Instructions for the task ::
Please return every record exactly as it appears.

Data for processing ::
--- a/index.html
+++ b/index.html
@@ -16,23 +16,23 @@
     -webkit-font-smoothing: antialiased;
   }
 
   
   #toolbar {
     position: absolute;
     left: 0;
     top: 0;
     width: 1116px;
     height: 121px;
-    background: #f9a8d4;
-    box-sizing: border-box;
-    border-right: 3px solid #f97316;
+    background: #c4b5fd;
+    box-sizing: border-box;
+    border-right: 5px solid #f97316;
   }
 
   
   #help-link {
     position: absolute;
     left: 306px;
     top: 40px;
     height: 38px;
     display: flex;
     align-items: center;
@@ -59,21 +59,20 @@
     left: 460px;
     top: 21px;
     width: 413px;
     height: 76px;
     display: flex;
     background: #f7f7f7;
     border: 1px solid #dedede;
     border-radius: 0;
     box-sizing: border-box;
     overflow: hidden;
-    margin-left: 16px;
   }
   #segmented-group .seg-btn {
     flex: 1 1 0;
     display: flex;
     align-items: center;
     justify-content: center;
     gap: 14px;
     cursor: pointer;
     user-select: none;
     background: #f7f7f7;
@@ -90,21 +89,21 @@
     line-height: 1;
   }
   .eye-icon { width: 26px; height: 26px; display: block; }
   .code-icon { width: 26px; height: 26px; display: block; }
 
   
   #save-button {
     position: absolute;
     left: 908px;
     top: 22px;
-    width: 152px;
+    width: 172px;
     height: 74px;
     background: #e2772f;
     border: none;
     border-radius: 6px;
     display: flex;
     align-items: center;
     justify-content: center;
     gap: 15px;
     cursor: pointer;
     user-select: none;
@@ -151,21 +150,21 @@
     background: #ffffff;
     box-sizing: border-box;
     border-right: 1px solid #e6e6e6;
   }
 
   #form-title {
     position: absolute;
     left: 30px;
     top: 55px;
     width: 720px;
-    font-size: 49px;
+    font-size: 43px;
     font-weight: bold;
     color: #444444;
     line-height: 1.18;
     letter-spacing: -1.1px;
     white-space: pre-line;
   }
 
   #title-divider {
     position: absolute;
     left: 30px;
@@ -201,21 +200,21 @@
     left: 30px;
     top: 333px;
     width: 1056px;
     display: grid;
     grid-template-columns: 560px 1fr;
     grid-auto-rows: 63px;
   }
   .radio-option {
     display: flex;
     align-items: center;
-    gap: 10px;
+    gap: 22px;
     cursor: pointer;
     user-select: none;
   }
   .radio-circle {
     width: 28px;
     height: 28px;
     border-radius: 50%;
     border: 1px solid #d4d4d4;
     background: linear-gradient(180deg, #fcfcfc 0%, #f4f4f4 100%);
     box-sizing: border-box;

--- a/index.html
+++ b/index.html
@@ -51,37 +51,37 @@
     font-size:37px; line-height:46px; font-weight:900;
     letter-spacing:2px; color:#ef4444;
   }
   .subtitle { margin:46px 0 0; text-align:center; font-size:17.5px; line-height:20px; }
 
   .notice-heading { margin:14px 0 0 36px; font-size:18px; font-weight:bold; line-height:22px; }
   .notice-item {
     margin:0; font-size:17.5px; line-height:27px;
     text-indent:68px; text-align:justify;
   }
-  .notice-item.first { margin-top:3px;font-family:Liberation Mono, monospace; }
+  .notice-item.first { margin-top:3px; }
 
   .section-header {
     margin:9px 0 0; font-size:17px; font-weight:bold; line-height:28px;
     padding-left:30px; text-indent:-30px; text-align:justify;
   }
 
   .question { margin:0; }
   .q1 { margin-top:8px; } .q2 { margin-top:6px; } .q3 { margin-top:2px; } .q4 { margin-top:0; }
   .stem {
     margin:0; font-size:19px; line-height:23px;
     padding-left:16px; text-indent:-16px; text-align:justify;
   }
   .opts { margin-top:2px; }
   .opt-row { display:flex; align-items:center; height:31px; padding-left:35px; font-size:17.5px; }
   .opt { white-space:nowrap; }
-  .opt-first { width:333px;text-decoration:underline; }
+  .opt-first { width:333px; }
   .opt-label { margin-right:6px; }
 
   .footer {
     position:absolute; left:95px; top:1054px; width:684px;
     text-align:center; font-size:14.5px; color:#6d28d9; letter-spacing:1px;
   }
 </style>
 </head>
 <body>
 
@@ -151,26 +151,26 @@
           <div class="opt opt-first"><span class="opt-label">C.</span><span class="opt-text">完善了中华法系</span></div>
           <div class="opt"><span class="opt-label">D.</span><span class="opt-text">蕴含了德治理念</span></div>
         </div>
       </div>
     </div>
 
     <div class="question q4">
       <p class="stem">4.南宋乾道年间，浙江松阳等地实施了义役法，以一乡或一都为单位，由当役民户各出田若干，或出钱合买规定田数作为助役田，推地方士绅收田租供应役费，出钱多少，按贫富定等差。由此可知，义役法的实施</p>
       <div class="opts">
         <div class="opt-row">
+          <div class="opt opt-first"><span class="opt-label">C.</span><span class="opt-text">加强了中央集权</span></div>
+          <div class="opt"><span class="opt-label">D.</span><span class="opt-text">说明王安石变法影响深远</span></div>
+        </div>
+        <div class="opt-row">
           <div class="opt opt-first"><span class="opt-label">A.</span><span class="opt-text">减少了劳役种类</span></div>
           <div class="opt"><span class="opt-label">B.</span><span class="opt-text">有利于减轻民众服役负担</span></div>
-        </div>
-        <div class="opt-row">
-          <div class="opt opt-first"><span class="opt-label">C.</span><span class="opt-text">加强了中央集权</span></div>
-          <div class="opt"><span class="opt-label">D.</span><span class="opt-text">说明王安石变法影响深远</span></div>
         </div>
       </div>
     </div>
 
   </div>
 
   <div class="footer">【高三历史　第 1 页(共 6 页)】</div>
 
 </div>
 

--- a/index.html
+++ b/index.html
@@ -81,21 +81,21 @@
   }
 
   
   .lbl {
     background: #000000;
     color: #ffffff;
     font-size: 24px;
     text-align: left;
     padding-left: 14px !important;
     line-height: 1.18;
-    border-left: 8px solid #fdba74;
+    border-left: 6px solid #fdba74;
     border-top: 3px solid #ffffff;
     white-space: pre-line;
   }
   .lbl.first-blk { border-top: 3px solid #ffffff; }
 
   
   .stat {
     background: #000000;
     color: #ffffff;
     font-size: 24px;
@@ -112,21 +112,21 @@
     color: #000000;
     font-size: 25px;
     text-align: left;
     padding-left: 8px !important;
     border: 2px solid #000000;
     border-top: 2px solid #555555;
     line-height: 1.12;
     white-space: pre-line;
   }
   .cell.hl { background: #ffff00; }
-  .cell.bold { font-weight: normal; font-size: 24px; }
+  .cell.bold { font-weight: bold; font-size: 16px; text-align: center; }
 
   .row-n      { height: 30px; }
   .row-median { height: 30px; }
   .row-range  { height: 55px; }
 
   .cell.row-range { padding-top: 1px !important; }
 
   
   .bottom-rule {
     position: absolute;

Your solution ::
--- a/index.html
+++ b/index.html
@@ -16,23 +16,23 @@
     -webkit-font-smoothing: antialiased;
   }
 
   
   #toolbar {
     position: absolute;
     left: 0;
     top: 0;
     width: 1116px;
     height: 121px;
-    background: #f9a8d4;
-    box-sizing: border-box;
-    border-right: 3px solid #f97316;
+    background: #c4b5fd;
+    box-sizing: border-box;
+    border-right: 5px solid #f97316;
   }
 
   
   #help-link {
     position: absolute;
     left: 306px;
     top: 40px;
     height: 38px;
     display: flex;
     align-items: center;
@@ -59,21 +59,20 @@
     left: 460px;
     top: 21px;
     width: 413px;
     height: 76px;
     display: flex;
     background: #f7f7f7;
     border: 1px solid #dedede;
     border-radius: 0;
     box-sizing: border-box;
     overflow: hidden;
-    margin-left: 16px;
   }
   #segmented-group .seg-btn {
     flex: 1 1 0;
     display: flex;
     align-items: center;
     justify-content: center;
     gap: 14px;
     cursor: pointer;
     user-select: none;
     background: #f7f7f7;
@@ -90,21 +89,21 @@
     line-height: 1;
   }
   .eye-icon { width: 26px; height: 26px; display: block; }
   .code-icon { width: 26px; height: 26px; display: block; }
 
   
   #save-button {
     position: absolute;
     left: 908px;
     top: 22px;
-    width: 152px;
+    width: 172px;
     height: 74px;
     background: #e2772f;
     border: none;
     border-radius: 6px;
     display: flex;
     align-items: center;
     justify-content: center;
     gap: 15px;
     cursor: pointer;
     user-select: none;
@@ -151,21 +150,21 @@
     background: #ffffff;
     box-sizing: border-box;
     border-right: 1px solid #e6e6e6;
   }
 
   #form-title {
     position: absolute;
     left: 30px;
     top: 55px;
     width: 720px;
-    font-size: 49px;
+    font-size: 43px;
     font-weight: bold;
     color: #444444;
     line-height: 1.18;
     letter-spacing: -1.1px;
     white-space: pre-line;
   }
 
   #title-divider {
     position: absolute;
     left: 30px;
@@ -201,21 +200,21 @@
     left: 30px;
     top: 333px;
     width: 1056px;
     display: grid;
     grid-template-columns: 560px 1fr;
     grid-auto-rows: 63px;
   }
   .radio-option {
     display: flex;
     align-items: center;
-    gap: 10px;
+    gap: 22px;
     cursor: pointer;
     user-select: none;
   }
   .radio-circle {
     width: 28px;
     height: 28px;
     border-radius: 50%;
     border: 1px solid #d4d4d4;
     background: linear-gradient(180deg, #fcfcfc 0%, #f4f4f4 100%);
     box-sizing: border-box;

--- a/index.html
+++ b/index.html
@@ -51,37 +51,37 @@
     font-size:37px; line-height:46px; font-weight:900;
     letter-spacing:2px; color:#ef4444;
   }
   .subtitle { margin:46px 0 0; text-align:center; font-size:17.5px; line-height:20px; }
 
   .notice-heading { margin:14px 0 0 36px; font-size:18px; font-weight:bold; line-height:22px; }
   .notice-item {
     margin:0; font-size:17.5px; line-height:27px;
     text-indent:68px; text-align:justify;
   }
-  .notice-item.first { margin-top:3px;font-family:Liberation Mono, monospace; }
+  .notice-item.first { margin-top:3px; }
 
   .section-header {
     margin:9px 0 0; font-size:17px; font-weight:bold; line-height:28px;
     padding-left:30px; text-indent:-30px; text-align:justify;
   }
 
   .question { margin:0; }
   .q1 { margin-top:8px; } .q2 { margin-top:6px; } .q3 { margin-top:2px; } .q4 { margin-top:0; }
   .stem {
     margin:0; font-size:19px; line-height:23px;
     padding-left:16px; text-indent:-16px; text-align:justify;
   }
   .opts { margin-top:2px; }
   .opt-row { display:flex; align-items:center; height:31px; padding-left:35px; font-size:17.5px; }
   .opt { white-space:nowrap; }
-  .opt-first { width:333px;text-decoration:underline; }
+  .opt-first { width:333px; }
   .opt-label { margin-right:6px; }
 
   .footer {
     position:absolute; left:95px; top:1054px; width:684px;
     text-align:center; font-size:14.5px; color:#6d28d9; letter-spacing:1px;
   }
 </style>
 </head>
 <body>
 
@@ -151,26 +151,26 @@
           <div class="opt opt-first"><span class="opt-label">C.</span><span class="opt-text">完善了中华法系</span></div>
           <div class="opt"><span class="opt-label">D.</span><span class="opt-text">蕴含了德治理念</span></div>
         </div>
       </div>
     </div>
 
     <div class="question q4">
       <p class="stem">4.南宋乾道年间，浙江松阳等地实施了义役法，以一乡或一都为单位，由当役民户各出田若干，或出钱合买规定田数作为助役田，推地方士绅收田租供应役费，出钱多少，按贫富定等差。由此可知，义役法的实施</p>
       <div class="opts">
         <div class="opt-row">
+          <div class="opt opt-first"><span class="opt-label">C.</span><span class="opt-text">加强了中央集权</span></div>
+          <div class="opt"><span class="opt-label">D.</span><span class="opt-text">说明王安石变法影响深远</span></div>
+        </div>
+        <div class="opt-row">
           <div class="opt opt-first"><span class="opt-label">A.</span><span class="opt-text">减少了劳役种类</span></div>
           <div class="opt"><span class="opt-label">B.</span><span class="opt-text">有利于减轻民众服役负担</span></div>
-        </div>
-        <div class="opt-row">
-          <div class="opt opt-first"><span class="opt-label">C.</span><span class="opt-text">加强了中央集权</span></div>
-          <div class="opt"><span class="opt-label">D.</span><span class="opt-text">说明王安石变法影响深远</span></div>
         </div>
       </div>
     </div>
 
   </div>
 
   <div class="footer">【高三历史　第 1 页(共 6 页)】</div>
 
 </div>
 

--- a/index.html
+++ b/index.html
@@ -81,21 +81,21 @@
   }
 
   
   .lbl {
     background: #000000;
     color: #ffffff;
     font-size: 24px;
     text-align: left;
     padding-left: 14px !important;
     line-height: 1.18;
-    border-left: 8px solid #fdba74;
+    border-left: 6px solid #fdba74;
     border-top: 3px solid #ffffff;
     white-space: pre-line;
   }
   .lbl.first-blk { border-top: 3px solid #ffffff; }
 
   
   .stat {
     background: #000000;
     color: #ffffff;
     font-size: 24px;
@@ -112,21 +112,21 @@
     color: #000000;
     font-size: 25px;
     text-align: left;
     padding-left: 8px !important;
     border: 2px solid #000000;
     border-top: 2px solid #555555;
     line-height: 1.12;
     white-space: pre-line;
   }
   .cell.hl { background: #ffff00; }
-  .cell.bold { font-weight: normal; font-size: 24px; }
+  .cell.bold { font-weight: bold; font-size: 16px; text-align: center; }
 
   .row-n      { height: 30px; }
   .row-median { height: 30px; }
   .row-range  { height: 55px; }
 
   .cell.row-range { padding-top: 1px !important; }
 
   
   .bottom-rule {
     position: absolute;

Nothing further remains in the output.